去年もぼくのことを気にしていてくれたギイ。
そして今年もこっそりとぼくの心配をしてくれていたギイ。
そんな風に、ギイはいつでもぼくのことを考えていてくれるのだ。わかっているのに、あまりに静かに、気づかれないようにそういうことをするから、ぼくの知らないことが本当はたくさんあるのかもしれない。

「ギイが好きだよ」
「おや、なんだよ、オレもしかして誘われてる?」
嬉しそうにギイがぼくを引き寄せる。
「そういうんじゃなくて」
「何だ、そりゃ」
ギイががっくりと肩を落とす。
「ただギイに好きだよ、って言いたくなったんだ」
いつも思っているけれど、なかなか口には出せないから。
たぶん、ギイが思っているよりもずっと、ぼくはギイのことが好きなのだ。
「ありがと、ギイ、大好きだよ」
「ふうん」
もっと言って、とギイが甘えたようにぼくにねだる。
気持ちとしては、珍しくぼくもギイに甘えたい感じだった。だって、文化祭の準備期間中、ぼくたちはほんと清らかな生活を送っていたのだ。
身体は疲れているはずなのに、このまま眠ってしまうのはもったいないような、そんな気恥ずかしい気持ちになっていた。
そんなぼくの気持ちが伝わったのか、ギイは小さく笑ってぼくの頬をきゅっと摘んだ。
「シャワー浴びてこいよ。
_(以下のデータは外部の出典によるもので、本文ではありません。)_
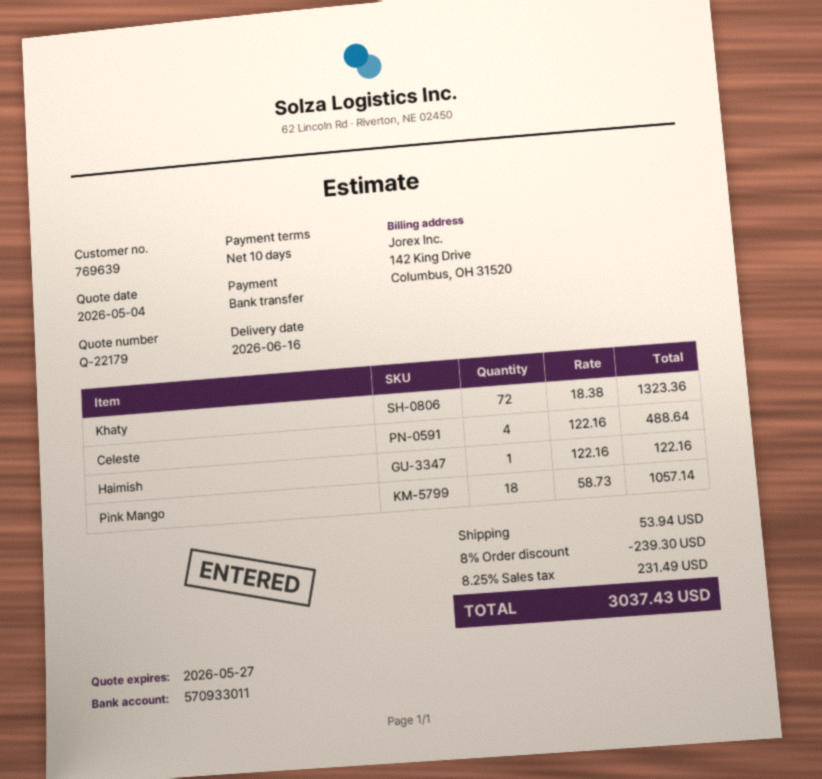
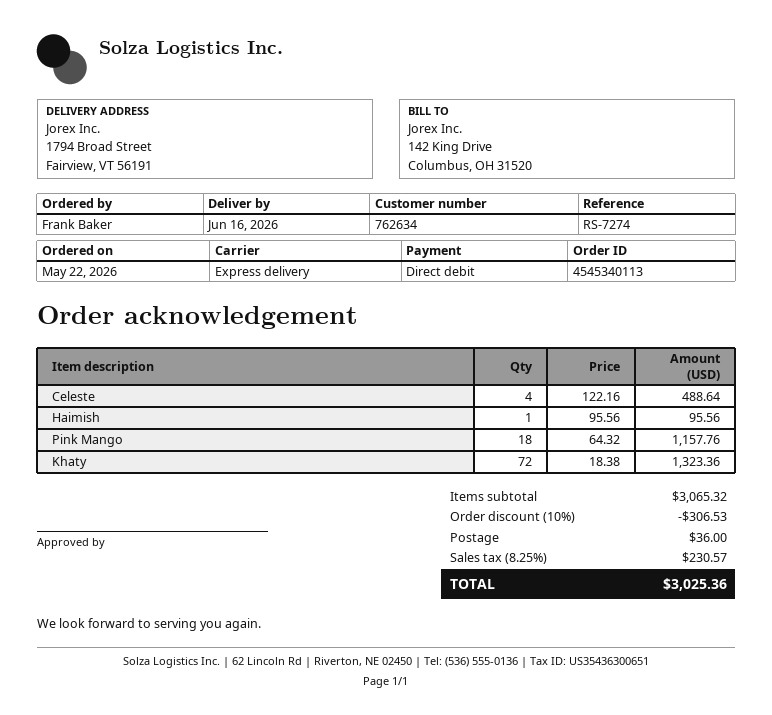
customer number: 769639 -> 762634
payment method: bank transfer -> direct debit
Haimish: 1 x 122.16 = 122.16 -> 1 x 95.56 = 95.56
Pink Mango: 18 x 58.73 = 1057.14 -> 18 x 64.32 = 1157.76
discount: 8% = 239.30 -> 10% = 306.53
shipping: 53.94 -> 36.00
tax: 8.25% = 231.49 -> 8.25% = 230.57
total: 3037.43 -> 3025.36

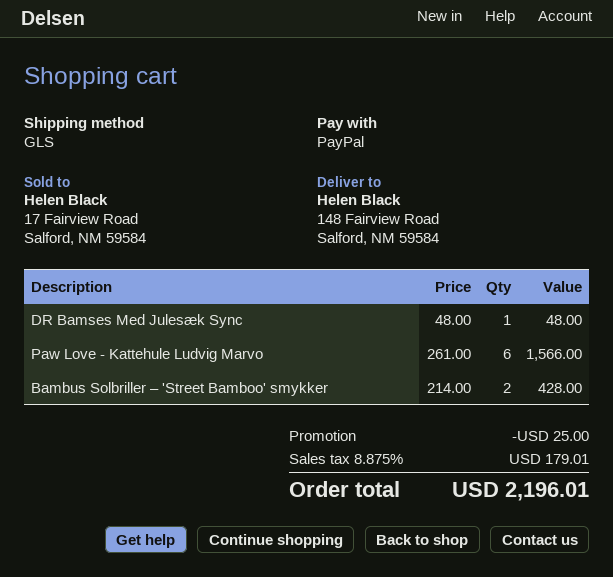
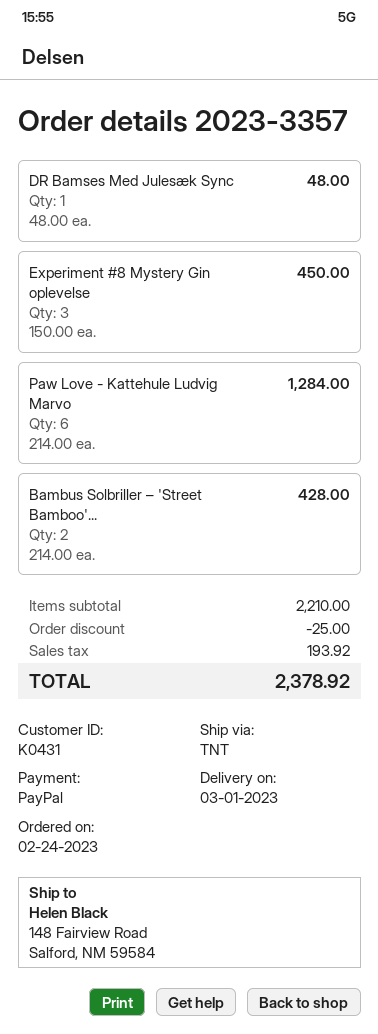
shipping method: GLS -> TNT
Paw Love - Kattehule Ludvig Marvo: 6 x 261.00 = 1566.00 -> 6 x 214.00 = 1284.00
Experiment #8 Mystery Gin oplevelse: none -> 3 x 150.00 = 450.00
tax: 179.01 -> 193.92
total: 2196.01 -> 2378.92

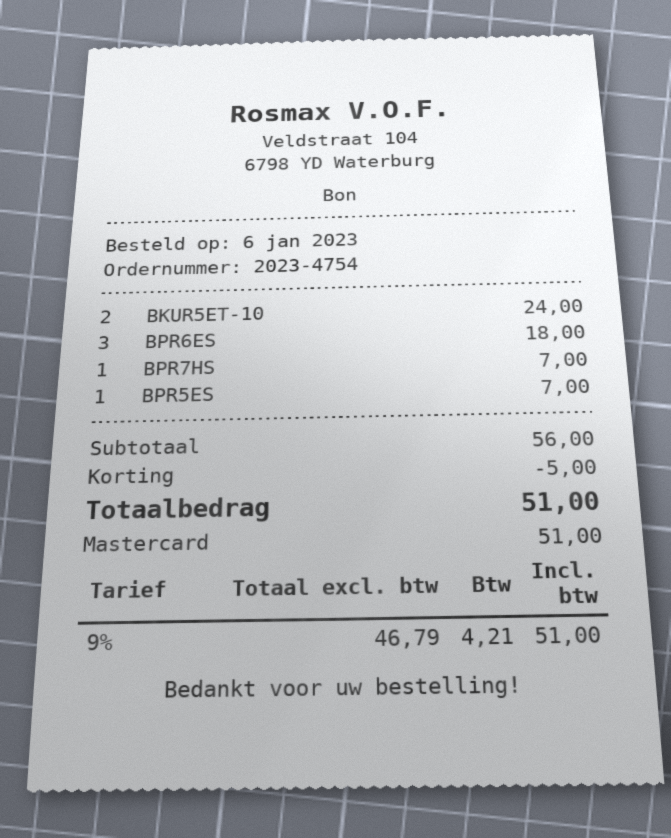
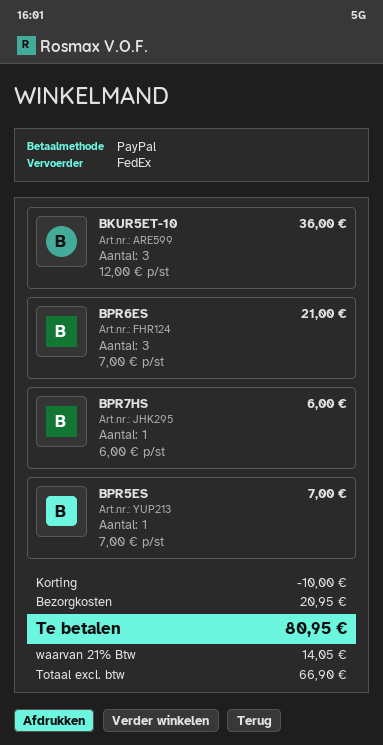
payment method: Mastercard -> PayPal
BKUR5ET-10: 2 for 24.00 -> 3 for 36.00
BPR6ES: 3 for 18.00 -> 3 for 21.00
BPR7HS: 1 for 7.00 -> 1 for 6.00
discount: 5.00 -> 10.00
shipping: none -> 20.95
net: 46.79 -> 66.90
tax: 9% = 4.21 -> 21% = 14.05
total: 51.00 -> 80.95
待ってるから」
「ん、でも・・・ギイも疲れてるんじゃない?」
「ばーか、託生からお誘いをスルーするなんてもったいないことするわけないだろ。ほら、さっさと行って来いよ」
いや、別に誘ったわけじゃ・・・ないんだけど、でもやっぱりそうなるのかな。
そう思うと急に恥ずかしくなってしまったけれど、でも今夜はギイと一緒に眠りたかった。


ギイのおかげで、ぼくの世界は変わっていく。
できないと思っていたことも、ほんとはずっと簡単なことなのだと、彼が教えてくれる。
知らなかったことを知るようになり、話したことのない人と話をするようになった。
心地よい疲れがどういうものかを初めて知った。
忙しすぎると文句を言いながらも、でもどこかでそれを楽しんでいる自分が嬉しかった。
それはすごく些細なことかもしれない。
だけどギイがいなければ、どれも一生知ることはできなかったことなのだ。
きっとどれだけ言葉にしても、感謝の気持ちを伝えることはできないだろう。


怒涛の二日間の文化祭が終わり、本当なら翌日の体育祭のために体力回復をしておかなくてはならなかったのに、その夜は二人して妙に盛り上がってしまい、おかげで次の日大変な目に合うことになった。

疲れてテンションが高くなるっていうのも初めての体験だった。
けど、これだけは一度だけでいい、かな。